### Resources
Email with subject line "Re: Redemption Flow Questions (adding partnerships and jarad)"

### 01 Objective
* What percentage of your users or buyers are US based?
* What other countries account for the top 90% of your sales? (this can be a rough estimate, just trying to get a sense of volume and top markets)?

### 02 Objective
* Below, I've listed all of the countries which have the same pricing. Do the countries below account for the bulk of your non US/Canadian users?  

Norway, Switzerland, Denmark, Austria, United States, Canada, Germany, Israel, Sweden, Ireland, Australia, Netherlands, Czech Republic, Finland, Japan, Hungary, New Zealand, France, Poland, United Kingdom

### Libraries

In [1]:
import os
tilde = os.path.expanduser('~')

import sys
sys.path.insert(0, tilde + '/Scripts/Fake Folder/Python Libraries')

from jb_libraries import *
%matplotlib inline

### Script settings

In [2]:
date_start = '2018-02-01'
date_end = '2019-02-28'

### Get data

In [3]:
pd.read_sql(
'''
SELECT
*
FROM orders_status
ORDER BY orders_status_id
''', db)

Unnamed: 0,orders_status_id,language_id,orders_status_name
0,1,1,Pending
1,2,1,Processing
2,3,1,Shipped
3,4,1,Update
4,5,1,Printed
5,6,1,Billed
6,7,1,Payment Received
7,8,1,Fraud - Pending
8,9,1,Fraud - Confirmed
9,10,1,Return


In [4]:
o_main = pd.read_sql(
'''
SELECT
DATE(date_purchased) AS date_purchased,
orders_id,
LOWER(customers_country) AS customers_country
FROM orders
WHERE DATE(date_purchased) BETWEEN ' '''+ date_start +''' ' AND ' '''+ date_end +''' '
AND payment_method != 'replacement order'
AND orders_status NOT IN (8,9,14,15) # fraud - pending, fraud - confirmed, voided, fraud - void
''', db)

col_fix(o_main)

o_main['date purchased'] = pd.to_datetime(o_main['date purchased'])
for x in ['year and month','year and quarter']:
    o_main[x] = jb_dates(o_main['date purchased'], x)

o_main['customers country'] = o_main['customers country'].str.strip()

### By country

In [5]:
by_country = o_main.groupby('customers country')[['orders id']].nunique().rename(columns = {'orders id':'unique order count'}).sort_values('unique order count', ascending = False)
by_country['% of total'] = by_country['unique order count']/by_country['unique order count'].sum()
by_country['% running sum'] = by_country['% of total'].cumsum()

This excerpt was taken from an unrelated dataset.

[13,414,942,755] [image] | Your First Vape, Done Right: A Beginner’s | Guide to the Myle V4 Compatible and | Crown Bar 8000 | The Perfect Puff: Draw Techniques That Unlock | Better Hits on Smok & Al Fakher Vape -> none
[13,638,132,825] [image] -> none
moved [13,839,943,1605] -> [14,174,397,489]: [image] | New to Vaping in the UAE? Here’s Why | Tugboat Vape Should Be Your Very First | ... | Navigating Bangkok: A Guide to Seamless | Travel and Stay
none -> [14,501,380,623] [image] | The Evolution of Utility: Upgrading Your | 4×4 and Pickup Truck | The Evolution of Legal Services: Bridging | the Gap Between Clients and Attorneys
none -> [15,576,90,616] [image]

ls1 = by_country.index.tolist()
ls2 = [x.title() for x in ls1]
by_country.index = ls2

print('data is from %s to %s' % (date_start, date_end))

ix = by_country[by_country['% running sum'] >= 0.951].index[0]
by_country.loc[:ix].format_(['n0','p1','p1'])

data is from 2018-02-01 to 2019-02-28


Unnamed: 0,Unique Order Count,% Of Total,% Running Sum
United States,280676,88.1%,88.1%
Canada,11000,3.5%,91.6%
Australia,3095,1.0%,92.5%
France,2291,0.7%,93.3%
United Kingdom,1699,0.5%,93.8%
Germany,1687,0.5%,94.3%
Switzerland,1366,0.4%,94.7%
Netherlands,1125,0.4%,95.1%
Norway,1108,0.3%,95.4%


### By country, excluding US and Canada

In [6]:
ls = ['Norway',
      'Switzerland',
      'Denmark',
      'Austria',
      'Germany',
      'Israel',
      'Sweden',
      'Ireland',
      'Australia',
      'Netherlands',
      'Czech Republic',
      'Finland',
      'Japan',
      'Hungary',
      'New Zealand',
      'France',
      'Poland',
      'United Kingdom']

In [7]:
ex = ['United States','Canada']
by_country2 = by_country[~by_country.index.isin(ex)].copy()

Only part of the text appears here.